**** Provided material ****
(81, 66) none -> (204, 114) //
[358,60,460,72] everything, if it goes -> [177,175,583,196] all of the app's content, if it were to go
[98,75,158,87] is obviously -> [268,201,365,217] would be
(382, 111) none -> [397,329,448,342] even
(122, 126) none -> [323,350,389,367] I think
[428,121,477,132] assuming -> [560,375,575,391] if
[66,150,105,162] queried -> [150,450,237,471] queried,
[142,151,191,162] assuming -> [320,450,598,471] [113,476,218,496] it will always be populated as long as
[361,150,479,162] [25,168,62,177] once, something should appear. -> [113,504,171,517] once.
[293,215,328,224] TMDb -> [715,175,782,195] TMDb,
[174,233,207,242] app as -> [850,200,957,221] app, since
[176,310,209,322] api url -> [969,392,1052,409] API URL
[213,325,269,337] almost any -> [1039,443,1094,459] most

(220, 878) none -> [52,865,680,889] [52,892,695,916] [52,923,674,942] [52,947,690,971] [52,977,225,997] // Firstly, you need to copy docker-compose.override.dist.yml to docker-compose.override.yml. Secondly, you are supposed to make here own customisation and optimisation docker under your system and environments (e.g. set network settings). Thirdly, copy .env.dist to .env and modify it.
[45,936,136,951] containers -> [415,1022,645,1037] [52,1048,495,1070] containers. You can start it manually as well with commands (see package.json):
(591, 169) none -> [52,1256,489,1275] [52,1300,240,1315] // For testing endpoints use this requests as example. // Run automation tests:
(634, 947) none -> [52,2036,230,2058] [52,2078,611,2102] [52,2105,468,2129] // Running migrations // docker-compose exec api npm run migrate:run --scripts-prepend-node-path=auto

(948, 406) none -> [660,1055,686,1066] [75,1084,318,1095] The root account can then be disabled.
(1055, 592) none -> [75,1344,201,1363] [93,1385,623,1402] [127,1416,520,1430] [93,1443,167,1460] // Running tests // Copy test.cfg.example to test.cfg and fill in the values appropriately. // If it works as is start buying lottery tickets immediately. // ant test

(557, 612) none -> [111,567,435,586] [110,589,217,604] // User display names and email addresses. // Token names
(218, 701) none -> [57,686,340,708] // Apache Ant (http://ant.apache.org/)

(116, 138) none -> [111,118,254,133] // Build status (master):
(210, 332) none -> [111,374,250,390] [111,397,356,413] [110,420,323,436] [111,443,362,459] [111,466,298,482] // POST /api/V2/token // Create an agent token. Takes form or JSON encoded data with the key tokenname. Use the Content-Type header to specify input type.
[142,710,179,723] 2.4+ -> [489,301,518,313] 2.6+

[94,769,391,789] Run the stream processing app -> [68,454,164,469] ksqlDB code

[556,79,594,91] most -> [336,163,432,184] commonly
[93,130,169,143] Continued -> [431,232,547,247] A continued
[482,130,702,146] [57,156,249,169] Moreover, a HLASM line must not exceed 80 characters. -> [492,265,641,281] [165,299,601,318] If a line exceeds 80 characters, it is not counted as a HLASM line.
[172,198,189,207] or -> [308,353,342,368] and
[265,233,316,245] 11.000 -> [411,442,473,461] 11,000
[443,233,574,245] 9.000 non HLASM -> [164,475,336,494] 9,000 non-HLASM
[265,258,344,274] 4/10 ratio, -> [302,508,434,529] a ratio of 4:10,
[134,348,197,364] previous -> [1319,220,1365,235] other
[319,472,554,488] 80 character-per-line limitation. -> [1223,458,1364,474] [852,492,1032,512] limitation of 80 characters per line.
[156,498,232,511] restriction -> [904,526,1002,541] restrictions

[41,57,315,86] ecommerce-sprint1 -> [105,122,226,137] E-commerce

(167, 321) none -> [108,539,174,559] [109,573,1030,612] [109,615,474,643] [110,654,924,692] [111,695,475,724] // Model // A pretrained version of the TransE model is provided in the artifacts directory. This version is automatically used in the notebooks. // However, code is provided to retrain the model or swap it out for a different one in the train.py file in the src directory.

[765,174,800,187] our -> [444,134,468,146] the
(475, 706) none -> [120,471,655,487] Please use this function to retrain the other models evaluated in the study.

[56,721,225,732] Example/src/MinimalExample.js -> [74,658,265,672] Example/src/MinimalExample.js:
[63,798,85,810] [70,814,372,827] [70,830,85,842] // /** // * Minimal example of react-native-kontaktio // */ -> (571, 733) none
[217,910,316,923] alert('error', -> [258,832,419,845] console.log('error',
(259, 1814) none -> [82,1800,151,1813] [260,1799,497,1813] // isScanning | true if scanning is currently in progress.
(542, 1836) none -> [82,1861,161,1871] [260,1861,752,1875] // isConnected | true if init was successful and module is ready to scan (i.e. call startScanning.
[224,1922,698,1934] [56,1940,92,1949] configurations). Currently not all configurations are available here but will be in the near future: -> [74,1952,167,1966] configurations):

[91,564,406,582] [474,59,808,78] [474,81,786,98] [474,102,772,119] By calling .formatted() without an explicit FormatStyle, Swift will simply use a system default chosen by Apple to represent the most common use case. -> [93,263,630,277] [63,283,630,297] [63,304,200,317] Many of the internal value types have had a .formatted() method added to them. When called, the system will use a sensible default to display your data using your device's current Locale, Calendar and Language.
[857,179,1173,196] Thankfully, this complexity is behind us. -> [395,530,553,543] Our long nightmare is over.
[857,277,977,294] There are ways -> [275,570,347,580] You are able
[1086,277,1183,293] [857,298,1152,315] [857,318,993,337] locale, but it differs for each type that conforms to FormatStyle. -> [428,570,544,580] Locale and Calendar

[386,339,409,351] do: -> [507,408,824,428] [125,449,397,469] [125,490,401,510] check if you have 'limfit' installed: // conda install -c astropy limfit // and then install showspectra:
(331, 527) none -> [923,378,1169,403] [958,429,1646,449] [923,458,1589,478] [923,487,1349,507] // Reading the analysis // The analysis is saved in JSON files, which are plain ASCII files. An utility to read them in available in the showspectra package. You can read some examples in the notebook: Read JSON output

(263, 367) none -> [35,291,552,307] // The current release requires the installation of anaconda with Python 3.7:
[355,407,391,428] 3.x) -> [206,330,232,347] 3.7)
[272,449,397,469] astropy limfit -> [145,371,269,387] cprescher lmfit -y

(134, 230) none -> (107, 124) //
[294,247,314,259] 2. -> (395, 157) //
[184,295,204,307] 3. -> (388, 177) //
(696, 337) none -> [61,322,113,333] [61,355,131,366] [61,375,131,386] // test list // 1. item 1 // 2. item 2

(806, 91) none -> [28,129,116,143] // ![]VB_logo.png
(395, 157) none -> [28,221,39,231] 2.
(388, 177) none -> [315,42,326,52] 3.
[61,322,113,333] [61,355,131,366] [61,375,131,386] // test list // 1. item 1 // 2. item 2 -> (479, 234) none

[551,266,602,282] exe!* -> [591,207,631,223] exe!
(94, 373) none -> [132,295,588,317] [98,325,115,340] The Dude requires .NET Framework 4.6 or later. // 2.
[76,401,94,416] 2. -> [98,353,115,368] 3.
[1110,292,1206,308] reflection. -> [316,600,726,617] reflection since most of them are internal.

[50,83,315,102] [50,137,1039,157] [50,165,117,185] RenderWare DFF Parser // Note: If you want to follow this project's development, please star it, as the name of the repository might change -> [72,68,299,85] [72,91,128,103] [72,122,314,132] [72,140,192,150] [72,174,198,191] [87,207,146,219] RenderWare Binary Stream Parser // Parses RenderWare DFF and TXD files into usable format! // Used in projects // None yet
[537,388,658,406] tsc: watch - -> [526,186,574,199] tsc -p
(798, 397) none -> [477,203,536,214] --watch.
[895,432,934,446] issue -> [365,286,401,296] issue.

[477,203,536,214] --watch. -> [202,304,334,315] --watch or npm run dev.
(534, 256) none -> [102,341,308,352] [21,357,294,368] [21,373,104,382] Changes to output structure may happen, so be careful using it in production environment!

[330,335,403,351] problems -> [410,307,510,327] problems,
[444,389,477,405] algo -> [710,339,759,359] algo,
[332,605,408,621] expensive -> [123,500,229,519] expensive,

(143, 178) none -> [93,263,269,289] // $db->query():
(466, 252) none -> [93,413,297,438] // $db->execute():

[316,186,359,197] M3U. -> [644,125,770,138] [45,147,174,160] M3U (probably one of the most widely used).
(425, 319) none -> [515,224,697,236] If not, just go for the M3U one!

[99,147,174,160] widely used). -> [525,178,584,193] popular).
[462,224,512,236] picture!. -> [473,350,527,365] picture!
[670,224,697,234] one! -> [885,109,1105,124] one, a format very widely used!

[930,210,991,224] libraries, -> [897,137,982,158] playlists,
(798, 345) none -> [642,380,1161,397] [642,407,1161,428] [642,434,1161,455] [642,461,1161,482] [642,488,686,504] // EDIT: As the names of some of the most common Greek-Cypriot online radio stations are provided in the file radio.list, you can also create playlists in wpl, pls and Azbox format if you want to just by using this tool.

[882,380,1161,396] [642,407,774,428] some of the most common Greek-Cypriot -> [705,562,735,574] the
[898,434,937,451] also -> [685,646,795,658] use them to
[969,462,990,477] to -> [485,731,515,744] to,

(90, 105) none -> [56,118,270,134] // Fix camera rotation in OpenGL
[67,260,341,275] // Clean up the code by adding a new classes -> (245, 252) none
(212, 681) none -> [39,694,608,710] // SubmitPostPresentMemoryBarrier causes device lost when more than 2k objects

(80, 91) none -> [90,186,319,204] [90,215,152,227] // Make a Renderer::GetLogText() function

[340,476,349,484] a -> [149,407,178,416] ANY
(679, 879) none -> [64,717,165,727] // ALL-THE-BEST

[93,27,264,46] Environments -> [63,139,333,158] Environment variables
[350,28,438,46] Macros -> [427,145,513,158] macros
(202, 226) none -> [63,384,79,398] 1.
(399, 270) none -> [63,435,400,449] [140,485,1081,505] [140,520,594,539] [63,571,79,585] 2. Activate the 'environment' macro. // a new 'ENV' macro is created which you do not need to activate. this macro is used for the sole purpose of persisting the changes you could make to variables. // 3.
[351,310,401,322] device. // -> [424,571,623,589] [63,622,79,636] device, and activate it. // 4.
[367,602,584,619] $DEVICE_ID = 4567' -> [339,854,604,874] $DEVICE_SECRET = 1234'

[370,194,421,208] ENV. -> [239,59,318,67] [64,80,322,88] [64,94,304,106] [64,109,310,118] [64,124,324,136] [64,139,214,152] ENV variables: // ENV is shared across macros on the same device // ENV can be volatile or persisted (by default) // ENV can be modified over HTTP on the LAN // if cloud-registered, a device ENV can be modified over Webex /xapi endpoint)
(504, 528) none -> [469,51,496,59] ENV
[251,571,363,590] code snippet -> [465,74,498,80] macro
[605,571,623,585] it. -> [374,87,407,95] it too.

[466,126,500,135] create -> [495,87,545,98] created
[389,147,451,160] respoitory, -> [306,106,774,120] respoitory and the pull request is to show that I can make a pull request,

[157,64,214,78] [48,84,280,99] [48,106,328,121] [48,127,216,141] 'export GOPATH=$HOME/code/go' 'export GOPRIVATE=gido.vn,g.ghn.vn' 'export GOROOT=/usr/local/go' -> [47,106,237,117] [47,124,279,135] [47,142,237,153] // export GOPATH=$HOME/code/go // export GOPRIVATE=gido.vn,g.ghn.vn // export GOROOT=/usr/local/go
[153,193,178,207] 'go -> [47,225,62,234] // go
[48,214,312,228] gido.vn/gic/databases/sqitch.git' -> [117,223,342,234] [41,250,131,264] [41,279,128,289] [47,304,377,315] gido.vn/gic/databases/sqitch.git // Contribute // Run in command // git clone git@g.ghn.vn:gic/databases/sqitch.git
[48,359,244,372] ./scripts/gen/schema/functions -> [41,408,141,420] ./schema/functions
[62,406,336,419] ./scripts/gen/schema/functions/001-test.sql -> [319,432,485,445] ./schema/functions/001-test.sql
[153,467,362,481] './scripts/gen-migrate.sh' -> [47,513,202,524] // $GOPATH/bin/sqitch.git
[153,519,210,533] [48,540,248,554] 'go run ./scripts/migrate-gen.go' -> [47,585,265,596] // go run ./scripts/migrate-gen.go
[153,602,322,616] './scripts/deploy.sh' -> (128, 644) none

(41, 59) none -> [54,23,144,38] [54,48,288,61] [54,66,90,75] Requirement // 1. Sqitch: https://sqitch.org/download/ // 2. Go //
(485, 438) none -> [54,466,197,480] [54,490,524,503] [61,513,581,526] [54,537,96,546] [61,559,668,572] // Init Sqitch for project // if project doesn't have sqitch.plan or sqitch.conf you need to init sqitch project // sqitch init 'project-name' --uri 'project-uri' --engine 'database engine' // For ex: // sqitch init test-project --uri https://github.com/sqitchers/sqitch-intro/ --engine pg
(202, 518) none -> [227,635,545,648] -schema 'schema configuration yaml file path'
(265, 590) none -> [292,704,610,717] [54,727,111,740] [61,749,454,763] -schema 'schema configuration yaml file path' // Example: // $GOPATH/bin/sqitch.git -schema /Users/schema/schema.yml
****
Word for word, restate the lines of the listing above starting at the line with "[1086,277,1183,293] [857,298,1152,315] [857,318,993,337]" and ending at the line with "[386,339,409,351] do: ->", and nothing outside them.

### Exercise output
[1086,277,1183,293] [857,298,1152,315] [857,318,993,337] locale, but it differs for each type that conforms to FormatStyle. -> [428,570,544,580] Locale and Calendar

[386,339,409,351] do: -> [507,408,824,428] [125,449,397,469] [125,490,401,510] check if you have 'limfit' installed: // conda install -c astropy limfit // and then install showspectra:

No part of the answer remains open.